- Exercise directions -
Exercise in exact copying. Transcribe every entry that follows, word for word.

══ Given data

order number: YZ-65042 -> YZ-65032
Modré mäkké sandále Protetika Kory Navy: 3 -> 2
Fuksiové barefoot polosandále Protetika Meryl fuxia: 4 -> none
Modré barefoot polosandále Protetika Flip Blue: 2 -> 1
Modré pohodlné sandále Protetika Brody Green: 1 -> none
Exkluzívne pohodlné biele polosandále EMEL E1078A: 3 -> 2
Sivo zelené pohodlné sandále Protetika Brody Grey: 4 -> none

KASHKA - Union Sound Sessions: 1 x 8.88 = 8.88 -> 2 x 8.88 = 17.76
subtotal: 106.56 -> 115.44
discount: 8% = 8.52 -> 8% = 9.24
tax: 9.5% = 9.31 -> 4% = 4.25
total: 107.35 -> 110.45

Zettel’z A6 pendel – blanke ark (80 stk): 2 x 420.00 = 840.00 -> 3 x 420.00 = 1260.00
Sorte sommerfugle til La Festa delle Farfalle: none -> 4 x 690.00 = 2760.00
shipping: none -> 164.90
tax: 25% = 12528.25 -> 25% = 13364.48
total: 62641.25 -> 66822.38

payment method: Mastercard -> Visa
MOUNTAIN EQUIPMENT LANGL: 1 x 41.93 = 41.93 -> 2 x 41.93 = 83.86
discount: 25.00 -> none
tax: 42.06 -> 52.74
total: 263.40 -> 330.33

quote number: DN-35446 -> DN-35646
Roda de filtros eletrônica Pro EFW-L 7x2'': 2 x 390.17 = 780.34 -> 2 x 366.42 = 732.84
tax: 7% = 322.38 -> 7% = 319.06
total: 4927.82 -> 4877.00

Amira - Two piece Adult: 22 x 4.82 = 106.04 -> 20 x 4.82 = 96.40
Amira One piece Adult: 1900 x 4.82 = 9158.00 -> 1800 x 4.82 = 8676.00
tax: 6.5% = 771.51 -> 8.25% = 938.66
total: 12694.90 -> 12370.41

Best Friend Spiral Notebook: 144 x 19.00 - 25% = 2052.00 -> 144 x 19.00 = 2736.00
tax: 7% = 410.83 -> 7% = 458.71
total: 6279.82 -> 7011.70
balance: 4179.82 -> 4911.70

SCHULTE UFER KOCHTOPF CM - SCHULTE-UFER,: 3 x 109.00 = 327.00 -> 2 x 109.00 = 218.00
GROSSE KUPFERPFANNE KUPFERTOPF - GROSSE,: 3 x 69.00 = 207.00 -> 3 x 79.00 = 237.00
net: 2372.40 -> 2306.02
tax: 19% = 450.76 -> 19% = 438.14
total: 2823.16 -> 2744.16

════

- Answer section -
order number: YZ-65042 -> YZ-65032
Modré mäkké sandále Protetika Kory Navy: 3 -> 2
Fuksiové barefoot polosandále Protetika Meryl fuxia: 4 -> none
Modré barefoot polosandále Protetika Flip Blue: 2 -> 1
Modré pohodlné sandále Protetika Brody Green: 1 -> none
Exkluzívne pohodlné biele polosandále EMEL E1078A: 3 -> 2
Sivo zelené pohodlné sandále Protetika Brody Grey: 4 -> none

KASHKA - Union Sound Sessions: 1 x 8.88 = 8.88 -> 2 x 8.88 = 17.76
subtotal: 106.56 -> 115.44
discount: 8% = 8.52 -> 8% = 9.24
tax: 9.5% = 9.31 -> 4% = 4.25
total: 107.35 -> 110.45

Zettel’z A6 pendel – blanke ark (80 stk): 2 x 420.00 = 840.00 -> 3 x 420.00 = 1260.00
Sorte sommerfugle til La Festa delle Farfalle: none -> 4 x 690.00 = 2760.00
shipping: none -> 164.90
tax: 25% = 12528.25 -> 25% = 13364.48
total: 62641.25 -> 66822.38

payment method: Mastercard -> Visa
MOUNTAIN EQUIPMENT LANGL: 1 x 41.93 = 41.93 -> 2 x 41.93 = 83.86
discount: 25.00 -> none
tax: 42.06 -> 52.74
total: 263.40 -> 330.33

quote number: DN-35446 -> DN-35646
Roda de filtros eletrônica Pro EFW-L 7x2'': 2 x 390.17 = 780.34 -> 2 x 366.42 = 732.84
tax: 7% = 322.38 -> 7% = 319.06
total: 4927.82 -> 4877.00

Amira - Two piece Adult: 22 x 4.82 = 106.04 -> 20 x 4.82 = 96.40
Amira One piece Adult: 1900 x 4.82 = 9158.00 -> 1800 x 4.82 = 8676.00
tax: 6.5% = 771.51 -> 8.25% = 938.66
total: 12694.90 -> 12370.41

Best Friend Spiral Notebook: 144 x 19.00 - 25% = 2052.00 -> 144 x 19.00 = 2736.00
tax: 7% = 410.83 -> 7% = 458.71
total: 6279.82 -> 7011.70
balance: 4179.82 -> 4911.70

SCHULTE UFER KOCHTOPF CM - SCHULTE-UFER,: 3 x 109.00 = 327.00 -> 2 x 109.00 = 218.00
GROSSE KUPFERPFANNE KUPFERTOPF - GROSSE,: 3 x 69.00 = 207.00 -> 3 x 79.00 = 237.00
net: 2372.40 -> 2306.02
tax: 19% = 450.76 -> 19% = 438.14
total: 2823.16 -> 2744.16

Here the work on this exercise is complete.